Exercise: Where does the string "followers" occur in the entries below? Copy every line where it does.

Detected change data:
* * * * * * *

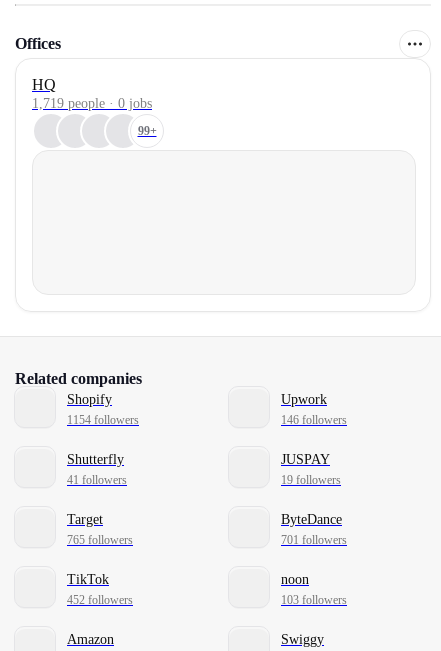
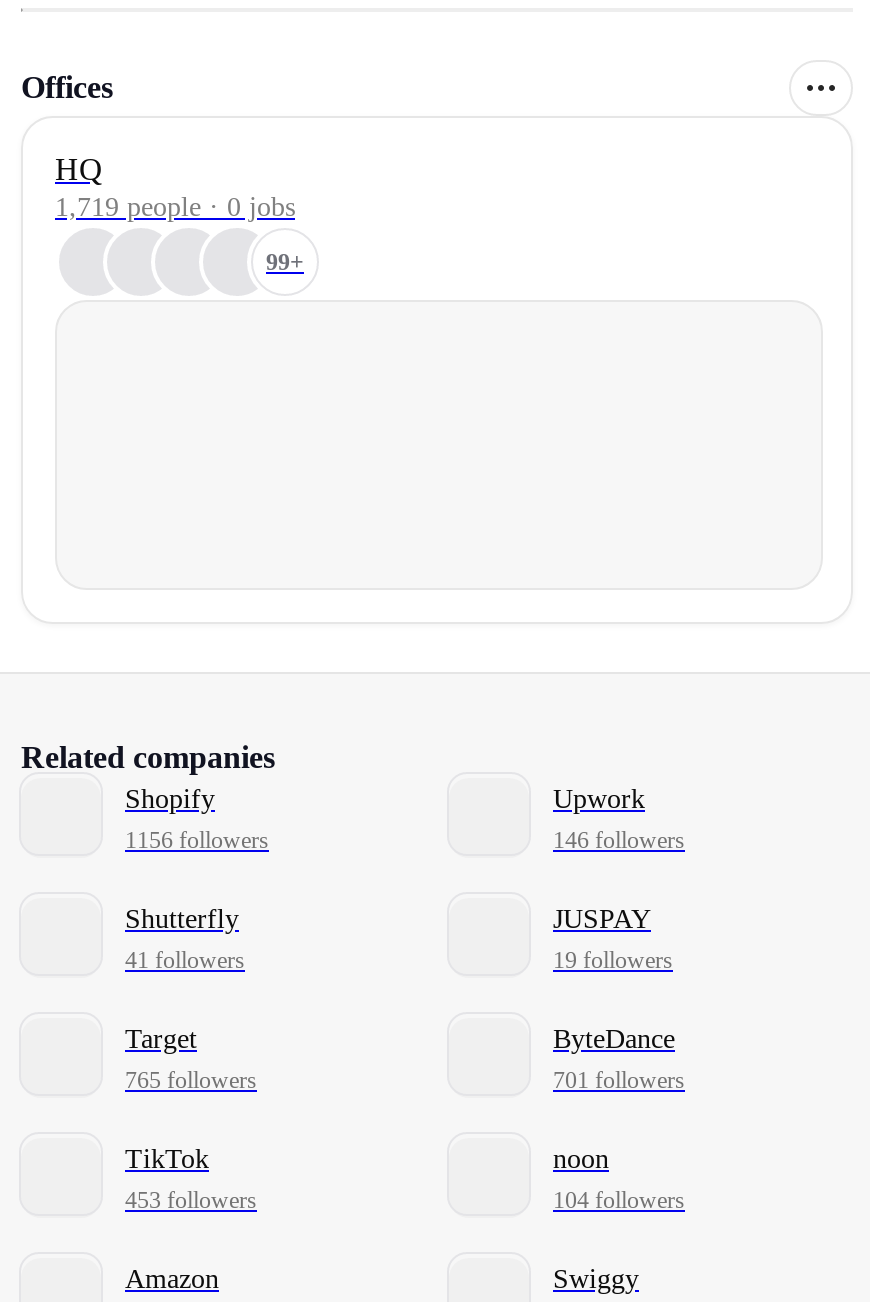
- 1154 followers
+ 1156 followers

- 452 followers
+ 453 followers

- 103 followers
+ 104 followers
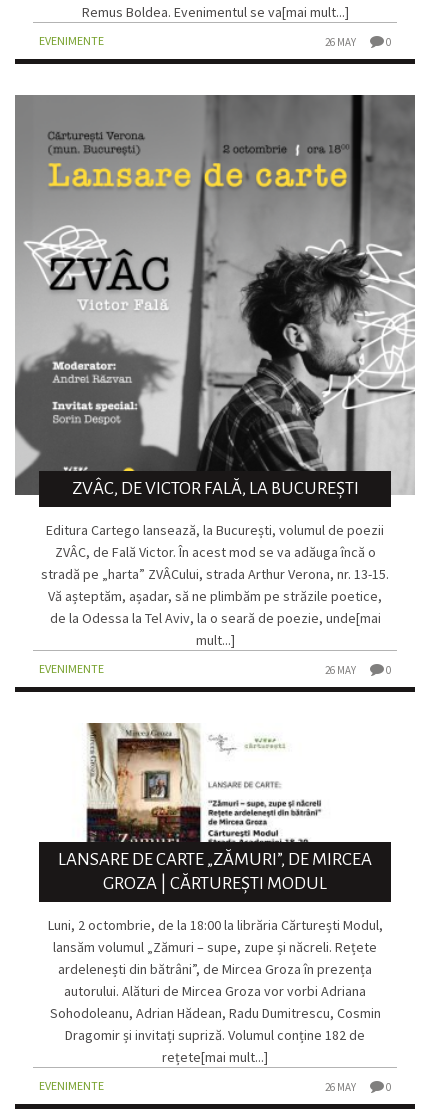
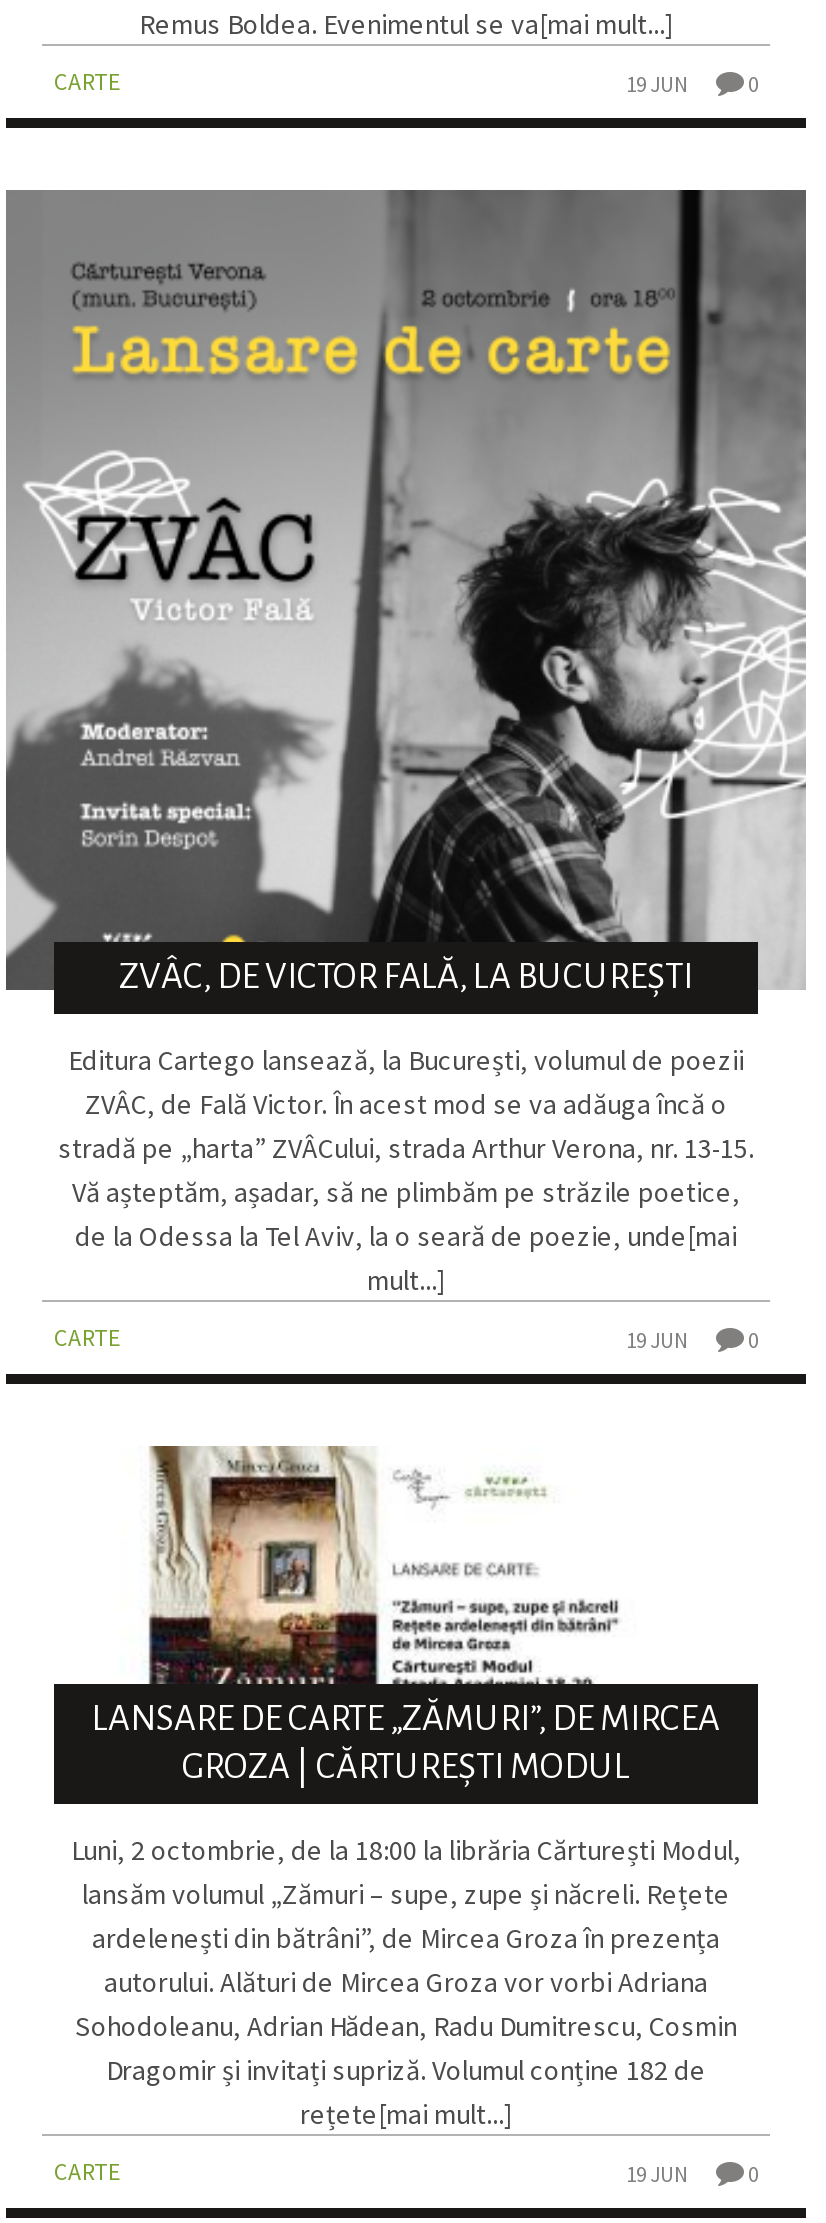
- EVENIMENTE
- 26 MAY
+ CARTE
+ 19 JUN

- EVENIMENTE
- 26 MAY
+ CARTE
+ 19 JUN

- EVENIMENTE
- 26 MAY
+ CARTE
+ 19 JUN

* * * * * * *

Finished task:
- 1154 followers
+ 1156 followers
- 452 followers
+ 453 followers
- 103 followers
+ 104 followers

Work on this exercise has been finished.